Aim of the exercise: Your answer must consist of exactly the lines below, starting with the line with "[66,282,99,295] Hoe -> [89,347,118,357] How" and going on through the line with "(313, 329) none", and nothing else.

Records provided:
▽

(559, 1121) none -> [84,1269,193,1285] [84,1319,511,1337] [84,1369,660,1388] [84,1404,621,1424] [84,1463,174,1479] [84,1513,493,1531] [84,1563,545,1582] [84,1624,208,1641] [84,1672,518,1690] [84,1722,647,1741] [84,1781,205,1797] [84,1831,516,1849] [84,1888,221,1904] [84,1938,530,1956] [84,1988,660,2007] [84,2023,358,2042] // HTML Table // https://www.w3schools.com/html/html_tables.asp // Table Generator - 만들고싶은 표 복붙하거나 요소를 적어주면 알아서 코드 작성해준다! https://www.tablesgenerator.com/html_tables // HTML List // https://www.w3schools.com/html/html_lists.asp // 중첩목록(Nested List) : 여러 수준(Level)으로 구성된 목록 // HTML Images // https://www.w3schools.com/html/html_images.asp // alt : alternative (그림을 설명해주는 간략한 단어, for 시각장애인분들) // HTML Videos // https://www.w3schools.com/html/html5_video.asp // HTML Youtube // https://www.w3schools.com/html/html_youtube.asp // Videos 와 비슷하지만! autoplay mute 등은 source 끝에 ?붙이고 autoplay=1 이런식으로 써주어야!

△
▽

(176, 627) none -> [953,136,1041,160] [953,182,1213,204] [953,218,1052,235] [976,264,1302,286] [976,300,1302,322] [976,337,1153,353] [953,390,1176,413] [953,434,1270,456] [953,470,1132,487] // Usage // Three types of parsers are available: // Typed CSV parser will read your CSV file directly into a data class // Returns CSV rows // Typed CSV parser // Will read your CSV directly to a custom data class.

△
▽

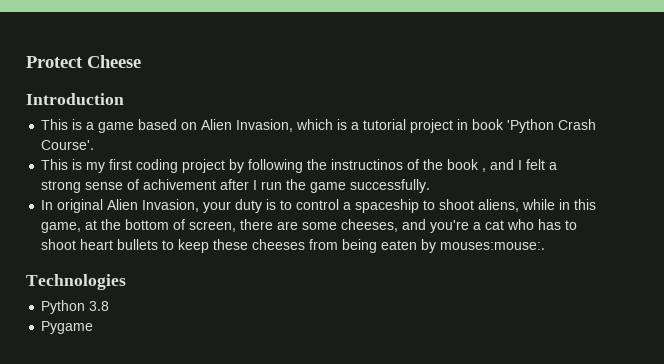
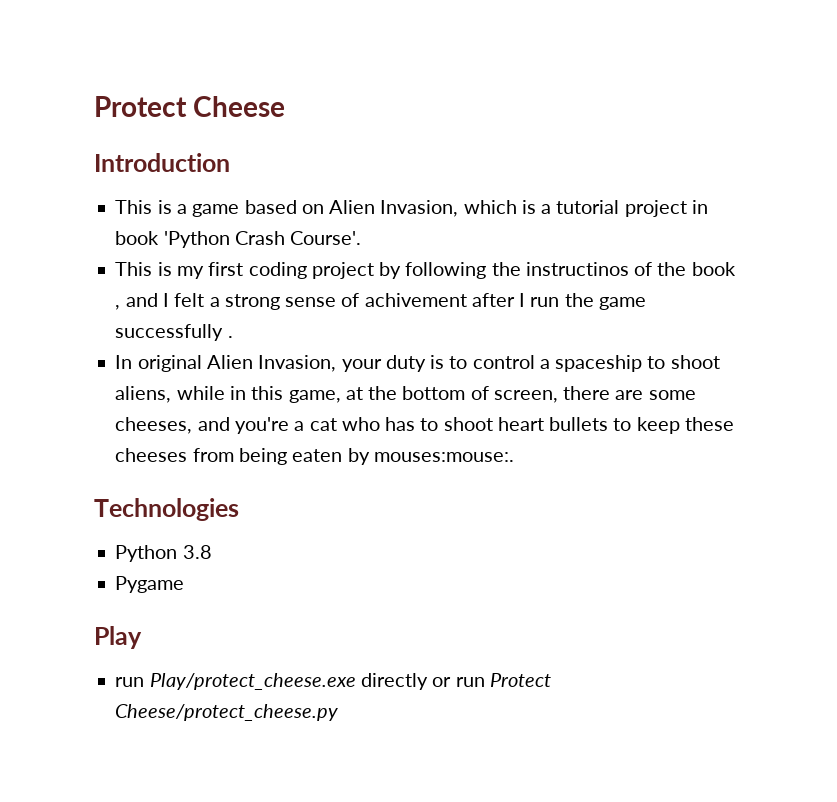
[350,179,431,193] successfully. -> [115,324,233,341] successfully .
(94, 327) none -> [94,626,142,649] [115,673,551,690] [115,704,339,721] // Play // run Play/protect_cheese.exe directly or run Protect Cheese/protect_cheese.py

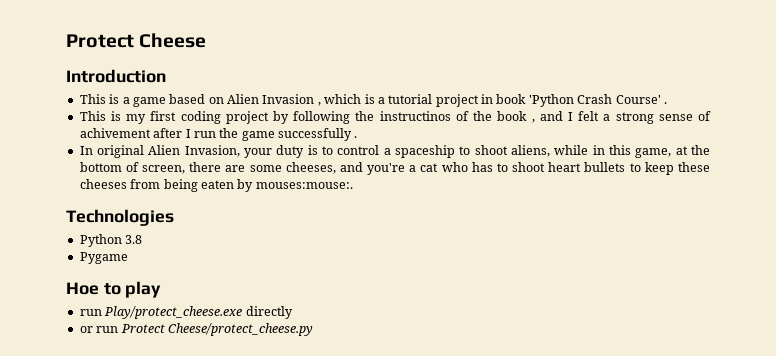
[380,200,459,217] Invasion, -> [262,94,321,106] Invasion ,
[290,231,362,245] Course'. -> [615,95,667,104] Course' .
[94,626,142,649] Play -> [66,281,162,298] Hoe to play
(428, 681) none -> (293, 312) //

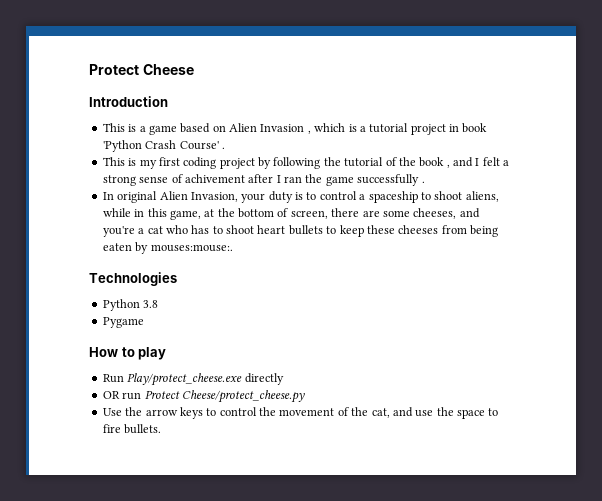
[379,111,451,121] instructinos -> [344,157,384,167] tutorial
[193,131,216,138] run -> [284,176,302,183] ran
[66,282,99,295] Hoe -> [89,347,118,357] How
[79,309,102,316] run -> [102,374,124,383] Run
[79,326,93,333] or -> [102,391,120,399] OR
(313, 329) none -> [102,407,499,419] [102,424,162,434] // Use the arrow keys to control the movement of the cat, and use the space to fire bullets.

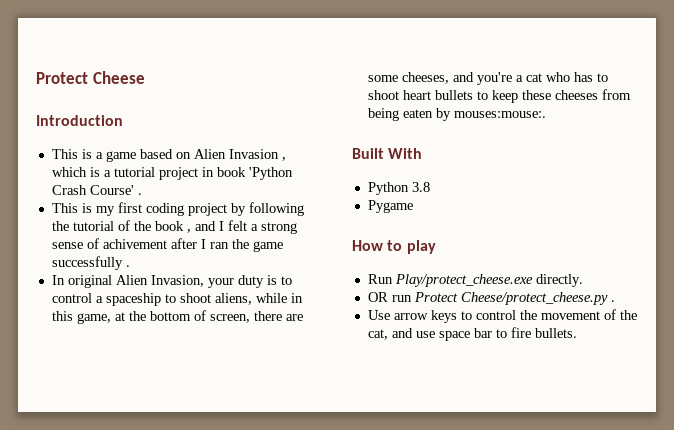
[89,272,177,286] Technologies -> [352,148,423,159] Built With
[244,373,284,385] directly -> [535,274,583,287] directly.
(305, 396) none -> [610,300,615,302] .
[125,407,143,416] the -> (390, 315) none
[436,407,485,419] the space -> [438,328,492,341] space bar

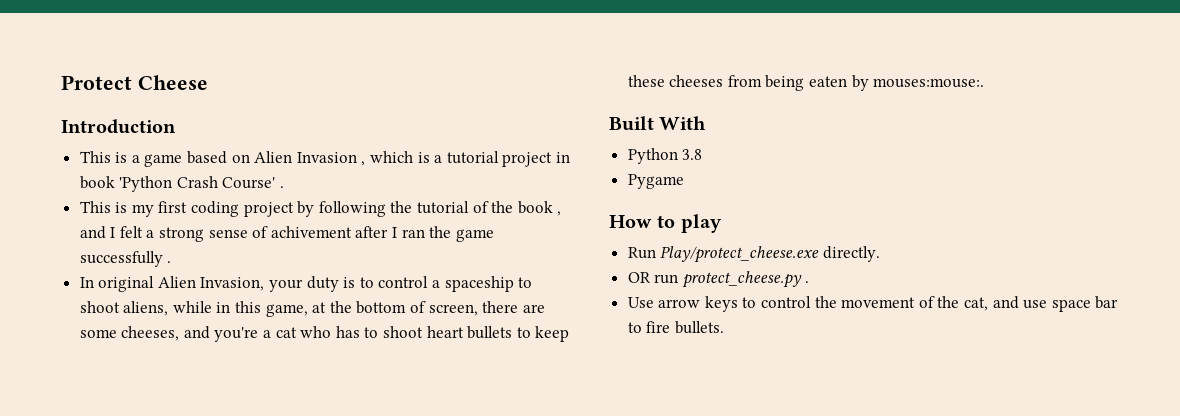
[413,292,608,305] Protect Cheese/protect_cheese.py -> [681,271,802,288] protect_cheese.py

△

Answer space:
[66,282,99,295] Hoe -> [89,347,118,357] How
[79,309,102,316] run -> [102,374,124,383] Run
[79,326,93,333] or -> [102,391,120,399] OR
(313, 329) none -> [102,407,499,419] [102,424,162,434] // Use the arrow keys to control the movement of the cat, and use the space to fire bullets.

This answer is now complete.